The last meaningful bipartisan legislation, McCain-Feingold, was passed in 2002 and it has been eviscerated, legislated against, and ignored ever since. Big Money’s undue influence on American economic spending and economic policy has been the result. The bailout of the Banks that started in 2008 was the real Insurrection in America and it happened quietly and without fanfare in a corporate board room. It created the $700 billion Troubled Asset Relief Program (TARP) to purchase toxic assets from banks. That would not have been an ideal solution to the economic crash, but it would have been better than what did happen, which was to give the money directly to the banks to bolster them and bail them out. Better alternatives were not considered.

The Emergency Economic Stabilization Act of 2008, often called the “bank bailout of 2008,” was proposed by Treasury Secretary Henry Paulson, passed by the 110th United States Congress, and signed into law by President George W. Bush.

Our money should not have been given to the banks as a reward for their intransigence. Many, including myself at the time (I am ashamed to say) bought into the lie that those Banks were “too big to fail”.
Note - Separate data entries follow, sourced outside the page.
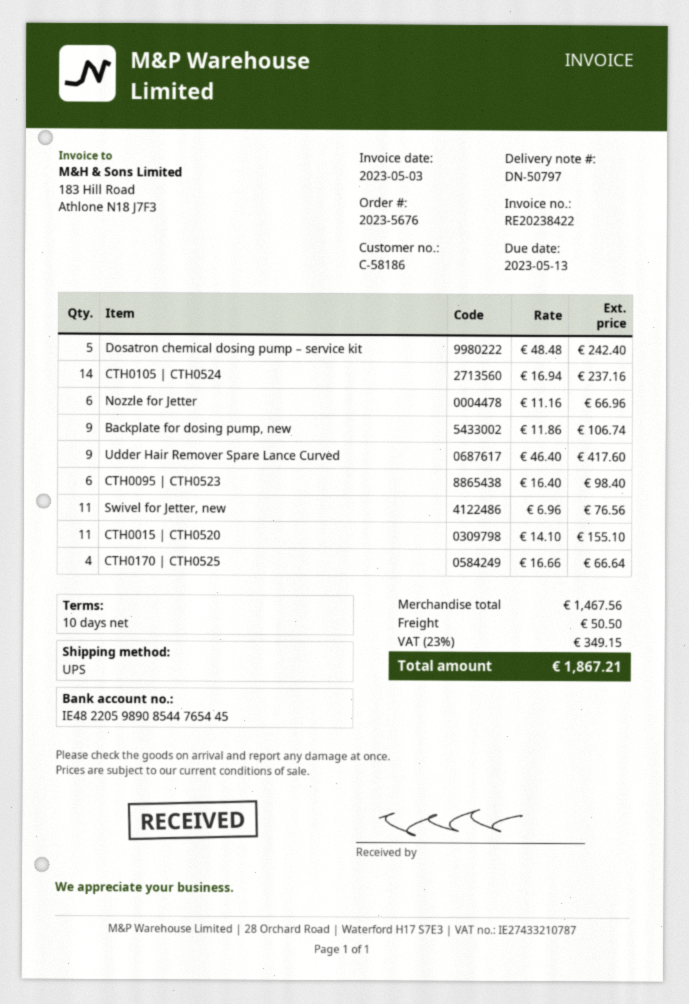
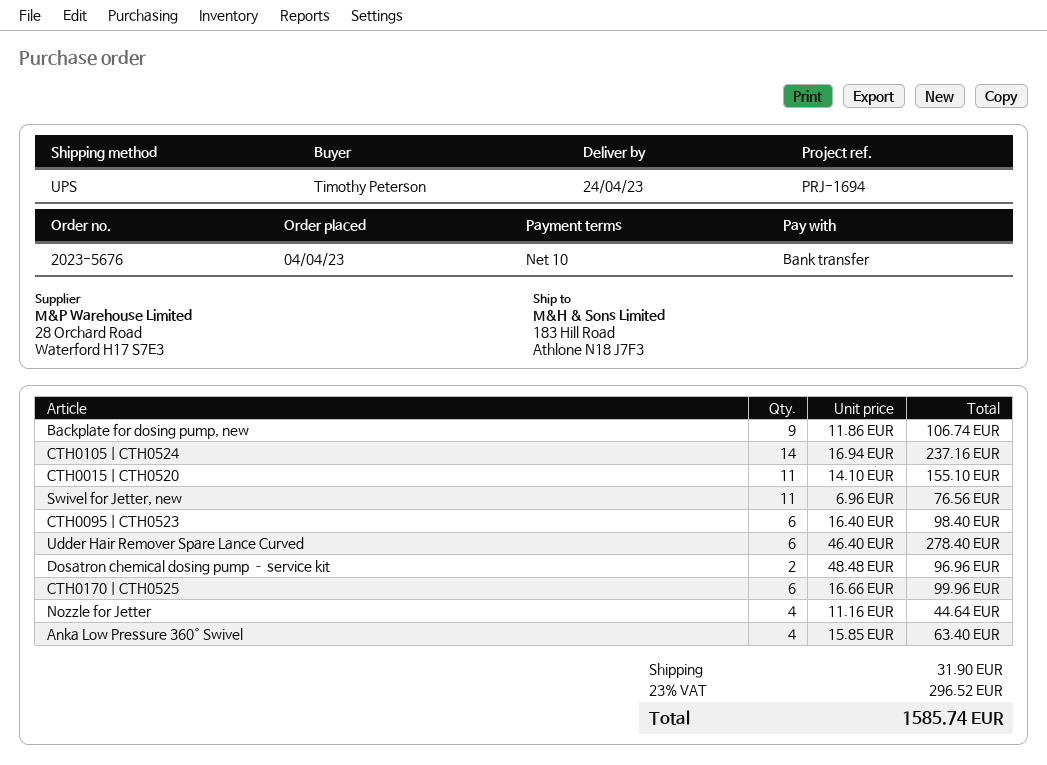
Dosatron chemical dosing pump – service kit: 5 x 48.48 = 242.40 -> 2 x 48.48 = 96.96
Nozzle for Jetter: 6 x 11.16 = 66.96 -> 4 x 11.16 = 44.64
Udder Hair Remover Spare Lance Curved: 9 x 46.40 = 417.60 -> 6 x 46.40 = 278.40
CTH0170 | CTH0525: 4 x 16.66 = 66.64 -> 6 x 16.66 = 99.96
Anka Low Pressure 360° Swivel: none -> 4 x 15.85 = 63.40
shipping: 50.50 -> 31.90
tax: 23% = 349.15 -> 23% = 296.52
total: 1867.21 -> 1585.74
Our money should have been used to indemnify the American people, not the profit crazed banking system.

You may tell me that Big Money is merely exercising its Rights of Free Speech with those gigantic contributions to both the Republicans and the Democrats for their campaigns. We all know those out-sized contributions buy access and influence. It’s time to shut the Merry-Go-Round down!

If any candidate in the upcoming election takes up the legacy of McCain-Feingold, we should vote for him or her.

Proposed: Let’s bring McCain-Feingold back and put the brakes on the out-sized influence of Big Money on American politics and American government.

If an Amendment is needed, then we should pass one.